I promised in my last posting that I would say something about the mind's default settings, the ones that we get at birth and the very ones that cause us so much grief. What I'm going to do instead is talk about one very old method used by many spiritual practitioners from many traditions that will gradually reset those default settings. Tibetans call it "exchanging self with others," or it's sometimes called "tonglen," or "metta" meditation, and though they're all distinct practices within themselves, they all issue from the same conviction: that the mind can be transformed from its current state of confusion into one of clarity and harmony.
Here's the point: you don't have to keep the mind that you were given, and in fact, you probably shouldn't. You need to tune it up. But it takes a lot of work and sustained effort, which is pretty much what happens whenever you try to uproot old and destructive habits and replace them with new, more life-giving ones.
Like a lot of Tibetan meditations, you're going to have use your imagination, which is the most effective tool we have for causing long-term beneficial changes in the fundamental perceptual apparatus that we carry around with us.
So--imagine yourself at the center of a radar that has 7 concentric circles. If you're at the center, then the next ring is occupied by your parents, whether living or not. In the third ring, place your teacher, and he or she doesn't have to wear red robes or have a shaved head—anyone who's realigned the way you think about things will do. In the fourth ring, find your loved ones, those who are always friendly to you and who return your kindness and love without hesitation. In the fifth ring, place those who aren't so friendly to you, or who will go out of their way to bring you discomfort, or hurt you in some way, or who are jealous of you, or who say distasteful things about you. In the sixth ring, you find all of those folks you don't know, but see every day, walking down the street, driving a car, bagging your groceries, walking by, jogging . . . people you see, but don't know.

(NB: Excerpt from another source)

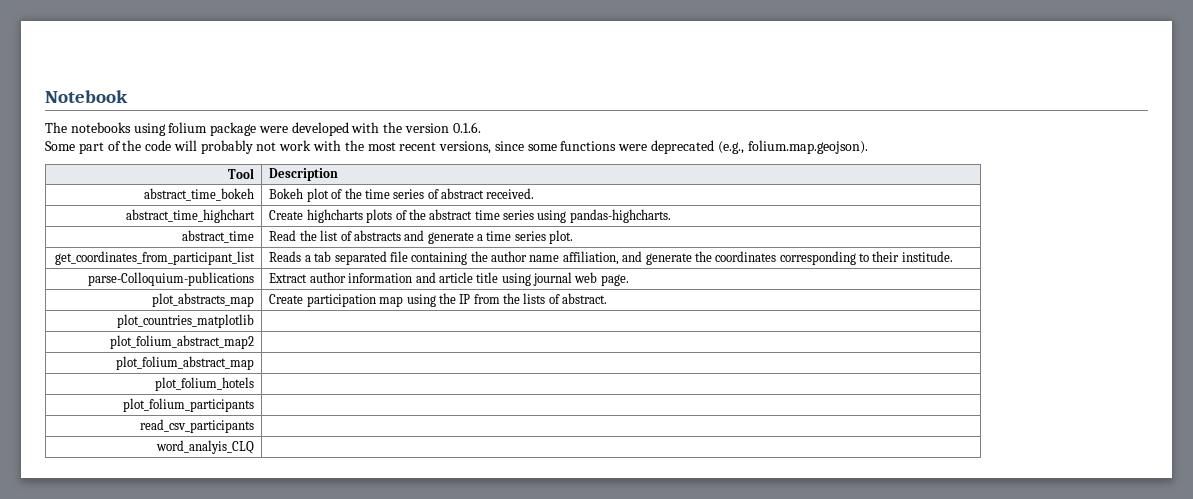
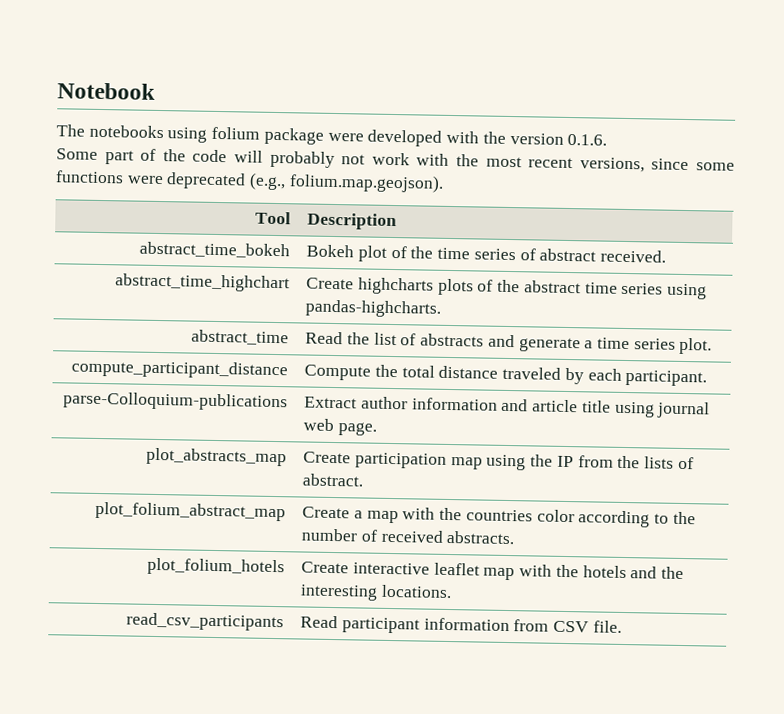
[54,251,255,265] [269,251,953,265] get_coordinates_from_participant_list | Reads a tab separated file containing the author name affiliation, and generate the coordinates corresponding to their institude. -> [70,359,288,380] [304,364,708,387] compute_participant_distance | Compute the total distance traveled by each participant.
[116,314,254,328] [109,335,254,349] // plot_countries_matplotlib | // plot_folium_abstract_map2 | -> (364, 480) none
[154,377,254,391] [122,398,254,412] [139,419,254,433] [155,440,254,454] // plot_folium_hotels | // plot_folium_participants | // read_csv_participants | // word_analyis_CLQ | -> [302,506,696,528] [301,528,516,545] [146,557,285,577] [301,561,684,581] [300,584,452,601] [125,612,284,632] [300,615,622,634] Create a map with the countries color according to the number of received abstracts. // plot_folium_hotels | Create interactive leaflet map with the hotels and the interesting locations. // read_csv_participants | Read participant information from CSV file.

And finally in the seventh circle, place all living things.
Beginning with the first circle, generate for yourself a series of very clear and strong wishes or prayers and visualize yourself receiving them. Wish that you might find authentic happiness, that you might cultivate the kind of deep satisfaction that allows you to find peace in every moment. Realize that this is one of your deepest needs and desires, and that it is your birthright to wish for happiness, to be happy, and that you do, in fact, wish this for yourself. Release your Western guilt for a moment, as you privilige your own well-being. Let this feeling, this wish, sink in quietly. Realize its power. This shouldn't be hard to do because each of us wants deeply to be happy, though many of us have little idea as to how to attain it.
And then do the same thing, slowly, completely for the six remaining circles of living beings: your parents, your teachers, your loved ones, your adversaries, those who remain strangers to you, and all living things. The point is to visualize these people in their human fullness as you address these wishes to them. And the further point is to export that same strong feeling you have for your own happiness to each of those in each of the circles.
But here's the test—try for one hour, or one half-hour, or 4 hours, or one day, to place all those people you meet in the appropriate place on your radar. If you encounter someone who introduced you to a central idea that has had a continual impact on your life, she occupies, for example, the third circle of teachers. As you greet her, repeat silently to yourself the wish that she find happiness and fulfillment. Or do the same for your best friend in the fourth circle whom you meet for coffee, or for the library employee who just checked out your books and whom you don't really know, and who accordingly belongs in the sixth circle, or this person who doesn't like you and who resides in the fifth circle. Each person that you meet falls into one of these categories (some in more than one), and each is deserving of this kind of loving attention from you. See them, recognize them, and direct these powerful wishes toward them.
Do it. Then watch what changes within you.
By doing this on a regular basis—and it is an ancient practice that has been proven effective for millennia—you gradually change the most fundamental aspects of your sense of self and society. And this is so because we're removing old habits of perception that cause us problems, and we're installing new ones that work better. We're updating our minds.
And what rises from these updates gradually is a lightness, a kind of alleviation of the burden of self. And this in turn lessens our fear, our anxiety, our worry, our guilt. It begins to dissolve our insistence that things be this way or that way.
But remember these are old habits that we're breaking, and if they die at all, they die hard. So we have to practice and practice.
But it's good work if you can get it, right?